Data Science: many data points Height of entire family

In [19]:
height1 = 1.73
height2 = 1.68
height3 = 1.71
height4 = 1.89

## Python List

In [20]:
fam = [1.73, 1.68, 1.71, 1.89]

In [21]:
fam

[1.73, 1.68, 1.71, 1.89]

In [22]:
type(fam)

list

- Name a collection of values
- Contain any type
- Contain different types

In [23]:
# list
fam = ["liz", 1.73, "emma", 1.68, "mom", 1.71, "dad", 1.89]

fam

['liz', 1.73, 'emma', 1.68, 'mom', 1.71, 'dad', 1.89]

In [24]:
type(fam)

list

In [26]:
# --list of list
fam2 = [
        ["liz", 1.73], 
        ["emma", 1.68], 
        ["mom", 1.71], 
        ["dad", 1.89]
       ]

fam2

[['liz', 1.73], ['emma', 1.68], ['mom', 1.71], ['dad', 1.89]]

In [27]:
type(fam2)

list

- Specific functionality
- Specific behavior

## Subsetting Lists

In [28]:
# list
fam = ["liz", 1.73, "emma", 1.68, "mom", 1.71, "dad", 1.89]

fam

['liz', 1.73, 'emma', 1.68, 'mom', 1.71, 'dad', 1.89]

![title](imgs/index.png)

In [29]:
fam[3]

1.68

In [30]:
fam[6]

'dad'

In [31]:
fam[7]

1.89

In [32]:
fam[-1]

1.89

![title](imgs/index2.png)

## List slicing

In [35]:
fam[3:5]

[1.68, 'mom']

<font size="3"> 
    
**[start:end]**

**inclusive:exclusive**

</font>

In [36]:
fam[1:4]

[1.73, 'emma', 1.68]

In [37]:
fam[:5]

['liz', 1.73, 'emma', 1.68, 'mom']

In [38]:
fam[5:]

[1.71, 'dad', 1.89]

## Manipulating Lists
 


<font size="3"> 
    
List Manipulation
- Change list elements
- Add list elements
- Remove list elements

</font>

### Changing list elements

In [39]:
# list
fam = ["liz", 1.73, "emma", 1.68, "mom", 1.71, "dad", 1.89]

fam

['liz', 1.73, 'emma', 1.68, 'mom', 1.71, 'dad', 1.89]

In [41]:
# -- Assinging a new value
fam[7] = 1.86

fam

['liz', 1.73, 'emma', 1.68, 'mom', 1.71, 'dad', 1.86]

![title](imgs/index.png)

In [42]:
# -- Assinging a new values

fam[0:2] = ["lisa", 1.84]

fam

['lisa', 1.84, 'emma', 1.68, 'mom', 1.71, 'dad', 1.86]

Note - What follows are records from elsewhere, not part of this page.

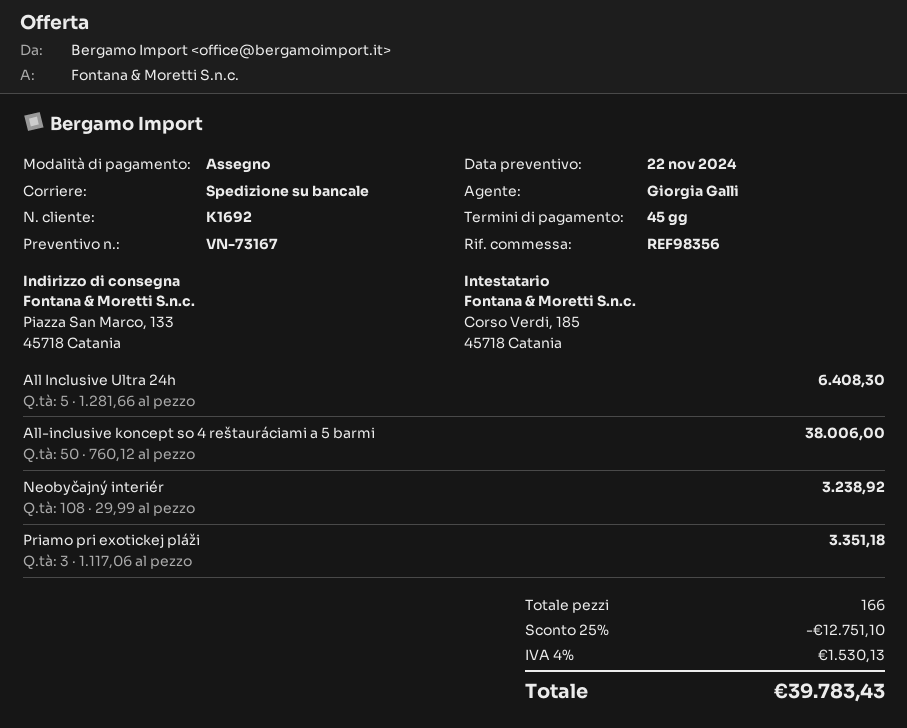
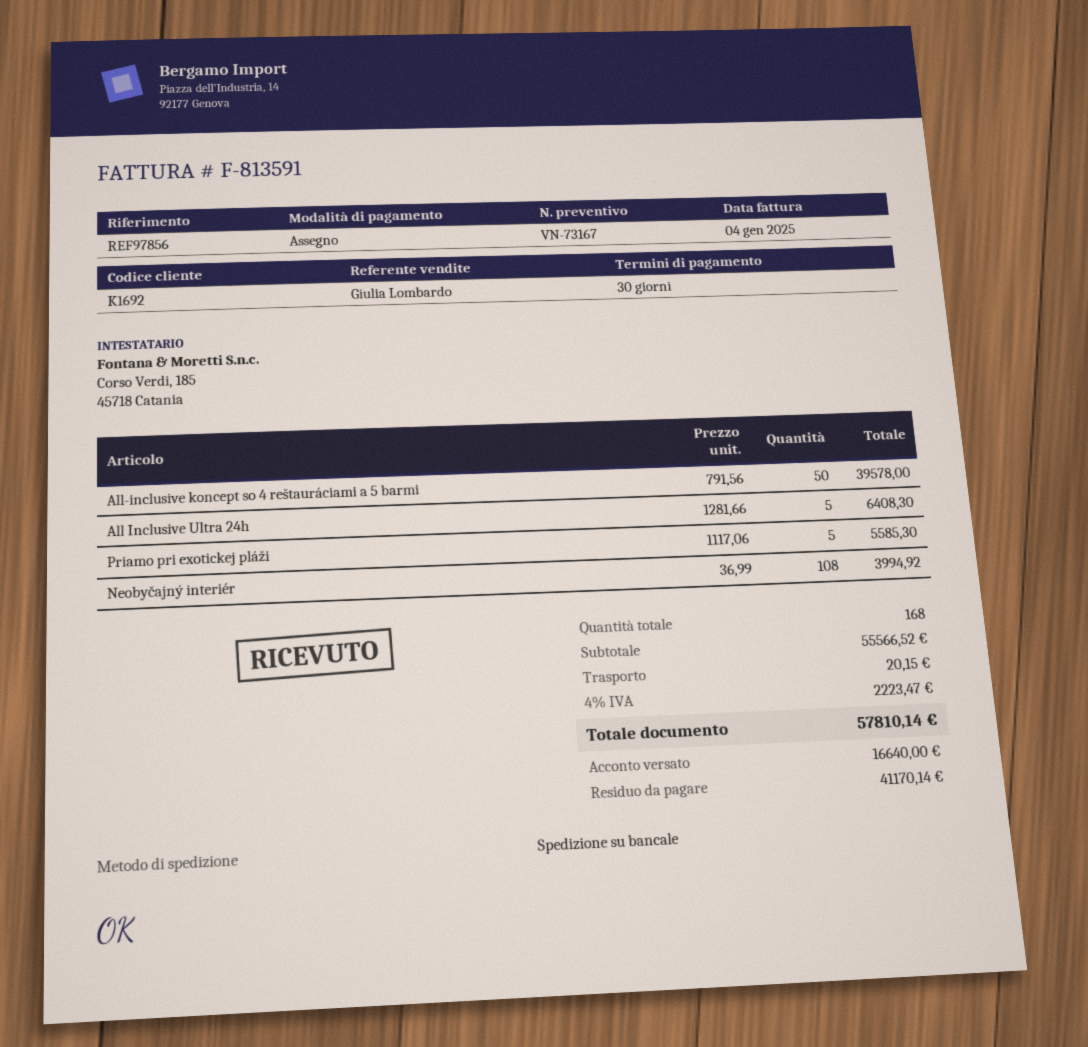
payment terms: 45 days -> 30 days
reference: REF98356 -> REF97856
sales rep: Giorgia Galli -> Giulia Lombardo
All-inclusive koncept so 4 reštauráciami a 5 barmi: 50 x 760.12 = 38006.00 -> 50 x 791.56 = 39578.00
Neobyčajný interiér: 108 x 29.99 = 3238.92 -> 108 x 36.99 = 3994.92
Priamo pri exotickej pláži: 3 x 1117.06 = 3351.18 -> 5 x 1117.06 = 5585.30
total quantity: 166 -> 168
discount: 25% = 12751.10 -> none
shipping: none -> 20.15
tax: 4% = 1530.13 -> 4% = 2223.47
total: 39783.43 -> 57810.14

## Adding and removing elements

In [1]:
# list
fam = ["liz", 1.73, "emma", 1.68, "mom", 1.71, "dad", 1.89]

fam

['liz', 1.73, 'emma', 1.68, 'mom', 1.71, 'dad', 1.89]

In [2]:
# -- Assinging a new value (overwriting)
fam + ["Alan", 1.81]


['liz', 1.73, 'emma', 1.68, 'mom', 1.71, 'dad', 1.89, 'Alan', 1.81]

In [3]:
print(fam)

fam_ext = fam + ["Alan", 1.81]

fam_ext

['liz', 1.73, 'emma', 1.68, 'mom', 1.71, 'dad', 1.89]


['liz', 1.73, 'emma', 1.68, 'mom', 1.71, 'dad', 1.89, 'Alan', 1.81]

In [4]:
#print(fam)

# -- Removing emma

del(fam[2])

fam

['liz', 1.73, 1.68, 'mom', 1.71, 'dad', 1.89]

![title](imgs/index.png)

In [5]:
print(fam)

# -- Removing 1.68

del(fam[2])

fam

['liz', 1.73, 1.68, 'mom', 1.71, 'dad', 1.89]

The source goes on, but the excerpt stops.